_Exercise requirements_
From the first line to the last, retype the data below exactly.

_Data supplied_

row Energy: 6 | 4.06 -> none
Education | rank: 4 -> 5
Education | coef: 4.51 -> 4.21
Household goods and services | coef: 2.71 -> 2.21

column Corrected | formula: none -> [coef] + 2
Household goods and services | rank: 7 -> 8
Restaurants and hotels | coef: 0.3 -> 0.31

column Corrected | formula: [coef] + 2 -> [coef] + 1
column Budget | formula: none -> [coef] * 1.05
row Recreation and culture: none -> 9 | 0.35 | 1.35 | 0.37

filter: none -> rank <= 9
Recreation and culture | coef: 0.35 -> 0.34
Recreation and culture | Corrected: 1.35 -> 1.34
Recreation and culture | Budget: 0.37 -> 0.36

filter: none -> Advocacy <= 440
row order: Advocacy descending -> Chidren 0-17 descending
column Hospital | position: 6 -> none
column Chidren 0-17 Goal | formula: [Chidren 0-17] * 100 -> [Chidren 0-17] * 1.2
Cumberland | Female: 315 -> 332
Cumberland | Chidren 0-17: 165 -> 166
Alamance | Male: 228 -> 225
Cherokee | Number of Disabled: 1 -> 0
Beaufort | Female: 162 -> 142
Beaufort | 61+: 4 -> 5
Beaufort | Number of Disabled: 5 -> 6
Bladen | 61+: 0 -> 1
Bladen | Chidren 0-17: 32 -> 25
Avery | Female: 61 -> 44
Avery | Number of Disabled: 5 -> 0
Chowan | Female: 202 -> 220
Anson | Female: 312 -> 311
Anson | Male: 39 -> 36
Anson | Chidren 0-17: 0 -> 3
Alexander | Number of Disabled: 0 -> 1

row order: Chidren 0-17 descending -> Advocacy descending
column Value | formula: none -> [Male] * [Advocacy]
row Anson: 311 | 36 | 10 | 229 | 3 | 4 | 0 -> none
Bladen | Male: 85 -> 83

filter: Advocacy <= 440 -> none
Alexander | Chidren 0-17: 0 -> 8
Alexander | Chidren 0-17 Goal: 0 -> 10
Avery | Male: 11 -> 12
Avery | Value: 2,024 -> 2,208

_Solution to this exercise_
row Energy: 6 | 4.06 -> none
Education | rank: 4 -> 5
Education | coef: 4.51 -> 4.21
Household goods and services | coef: 2.71 -> 2.21

column Corrected | formula: none -> [coef] + 2
Household goods and services | rank: 7 -> 8
Restaurants and hotels | coef: 0.3 -> 0.31

column Corrected | formula: [coef] + 2 -> [coef] + 1
column Budget | formula: none -> [coef] * 1.05
row Recreation and culture: none -> 9 | 0.35 | 1.35 | 0.37

filter: none -> rank <= 9
Recreation and culture | coef: 0.35 -> 0.34
Recreation and culture | Corrected: 1.35 -> 1.34
Recreation and culture | Budget: 0.37 -> 0.36

filter: none -> Advocacy <= 440
row order: Advocacy descending -> Chidren 0-17 descending
column Hospital | position: 6 -> none
column Chidren 0-17 Goal | formula: [Chidren 0-17] * 100 -> [Chidren 0-17] * 1.2
Cumberland | Female: 315 -> 332
Cumberland | Chidren 0-17: 165 -> 166
Alamance | Male: 228 -> 225
Cherokee | Number of Disabled: 1 -> 0
Beaufort | Female: 162 -> 142
Beaufort | 61+: 4 -> 5
Beaufort | Number of Disabled: 5 -> 6
Bladen | 61+: 0 -> 1
Bladen | Chidren 0-17: 32 -> 25
Avery | Female: 61 -> 44
Avery | Number of Disabled: 5 -> 0
Chowan | Female: 202 -> 220
Anson | Female: 312 -> 311
Anson | Male: 39 -> 36
Anson | Chidren 0-17: 0 -> 3
Alexander | Number of Disabled: 0 -> 1

row order: Chidren 0-17 descending -> Advocacy descending
column Value | formula: none -> [Male] * [Advocacy]
row Anson: 311 | 36 | 10 | 229 | 3 | 4 | 0 -> none
Bladen | Male: 85 -> 83

filter: Advocacy <= 440 -> none
Alexander | Chidren 0-17: 0 -> 8
Alexander | Chidren 0-17 Goal: 0 -> 10
Avery | Male: 11 -> 12
Avery | Value: 2,024 -> 2,208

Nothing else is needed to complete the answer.